In a country where marriage is a cornerstone of family life, there has long been a deep social stigma associated with divorce. Arranged marriages are still common, linking families and, often, lucrative businesses. Many in the older generations discourage the legalization of marital separation. And many couples who have been split up for years and do not live together are still not officially divorced.
This month, Hirjee is packing off a 30-year-old businessman from Hyderabad and his 27-year-old wife to Bangkok and Pattaya, Thailand. Hirjee has yet to break the news that one of his eight marriage counselors on staff will be their extra baggage for the six-day vacation. "The message will be subtle," Hirjee says. "They will be told that somebody from our team will accompany you to help with transfers and other things. "We dont want to rock the boat by telling them much in advance and being too explicit. It's a sensitive issue."
For operators like Hirjee, divorce tourism is an opportunity to rack up some good karma and shake off a bad run for India's travel industry. Just when business was recovering from the double whammy of the global recession and last year's terror attacks at two prominent Mumbai hotels, a swine flu epidemic struck. Business for tour operators is down 30% from last year, according to Kamlesh Anand Amin, secretary for the Enterprising Travel Agents Association, an industry group. (Read TIME's cover story about the state of marriage in America.)
But Indian tour operators are famously adaptable.

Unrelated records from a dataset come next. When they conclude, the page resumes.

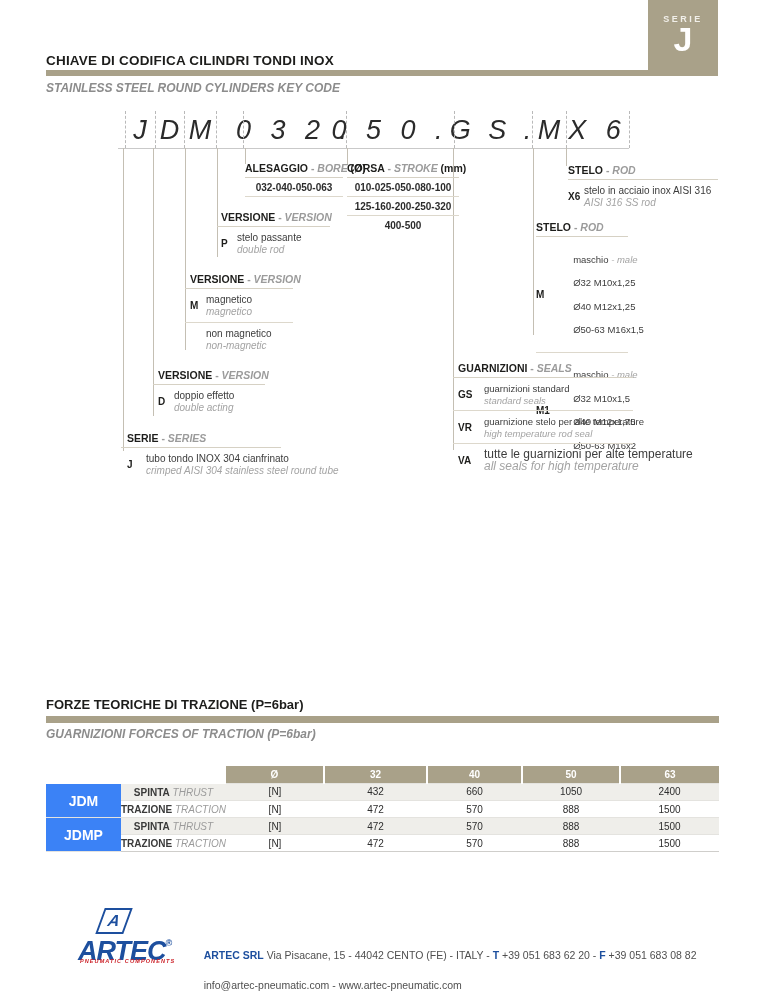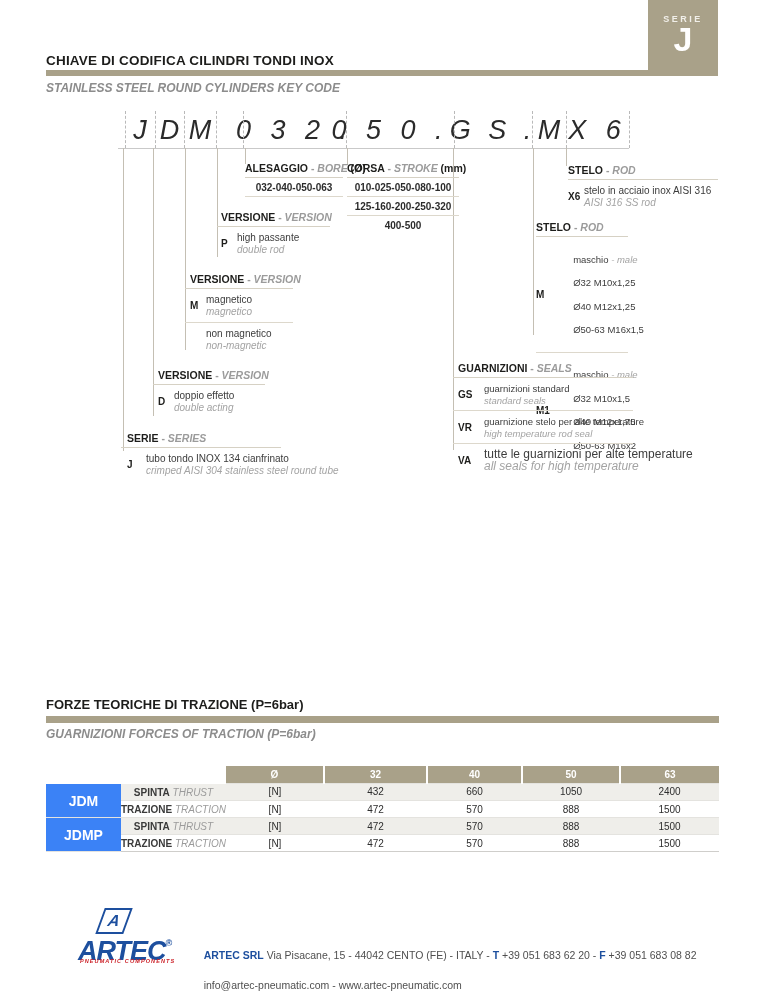--- a/index.html
+++ b/index.html
@@ -172,7 +172,7 @@
     <div class="hd" style="padding-left:4px;"><span class="t">VERSIONE</span><span class="s"> - </span><span class="e">VERSION</span></div>
     <div class="coderow">
       <span class="code" style="padding-left:4px;">P</span>
-      <span class="txt"><span class="it">high passante</span><br><span class="en">double rod</span></span>
+      <span class="txt"><span class="it">stelo passante</span><br><span class="en">double rod</span></span>
     </div>
   </div>
 

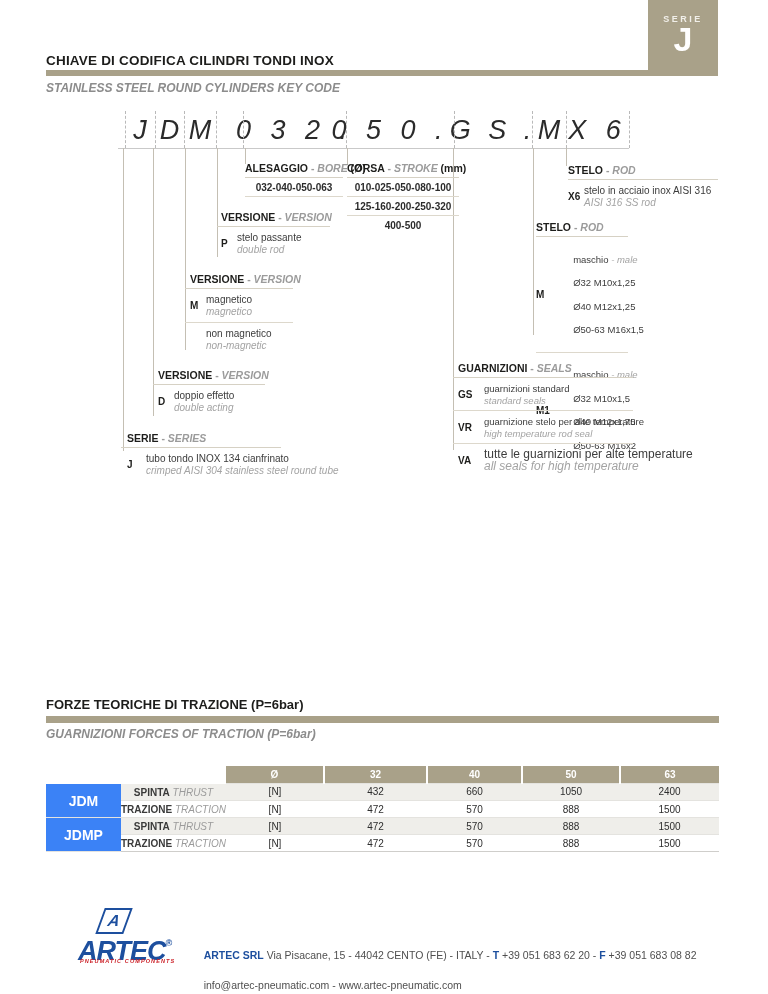--- a/index.html
+++ b/index.html
@@ -200,7 +200,7 @@
     <div class="hd" style="padding-left:6px;"><span class="t">SERIE</span><span class="s"> - </span><span class="e">SERIES</span></div>
     <div class="coderow">
       <span class="code" style="padding-left:6px;width:19px;">J</span>
-      <span class="txt"><span class="it">tubo tondo INOX 134 cianfrinato</span><br><span class="en">crimped AISI 304 stainless steel round tube</span></span>
+      <span class="txt"><span class="it">tubo tondo INOX 304 cianfrinato</span><br><span class="en">crimped AISI 304 stainless steel round tube</span></span>
     </div>
   </div>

They've offered trips tailored to medical tourism and religious excursions, and leveraged the international success of Danny Boyle's Oscar-winning film with a Slumdog Millionaire tour of Mumbai's shanties. "We have to be innovative or else you reach a saturation point," says Amin, who also runs Mumbai-based tour group Transway International.
Does sending couples off unwittingly with a therapist have real growth potential? Meera Mitra, a New Delhi-based sociologist and corporate trainer, says that divorce tourism is in sync with the Indian ethos. Many Indians consult horoscopes, godmen and astrologers before getting married. "This is just a new actor in the same space," she says.
Not everybody, however, thinks divorce tourism is helpful. With a clientele of diplomats, police officers and rich businessmen, Karl Dantas of Bombay Travels says he won't be cashing in on the trend. "Leveraging somebody's misery," he says, "is not my business."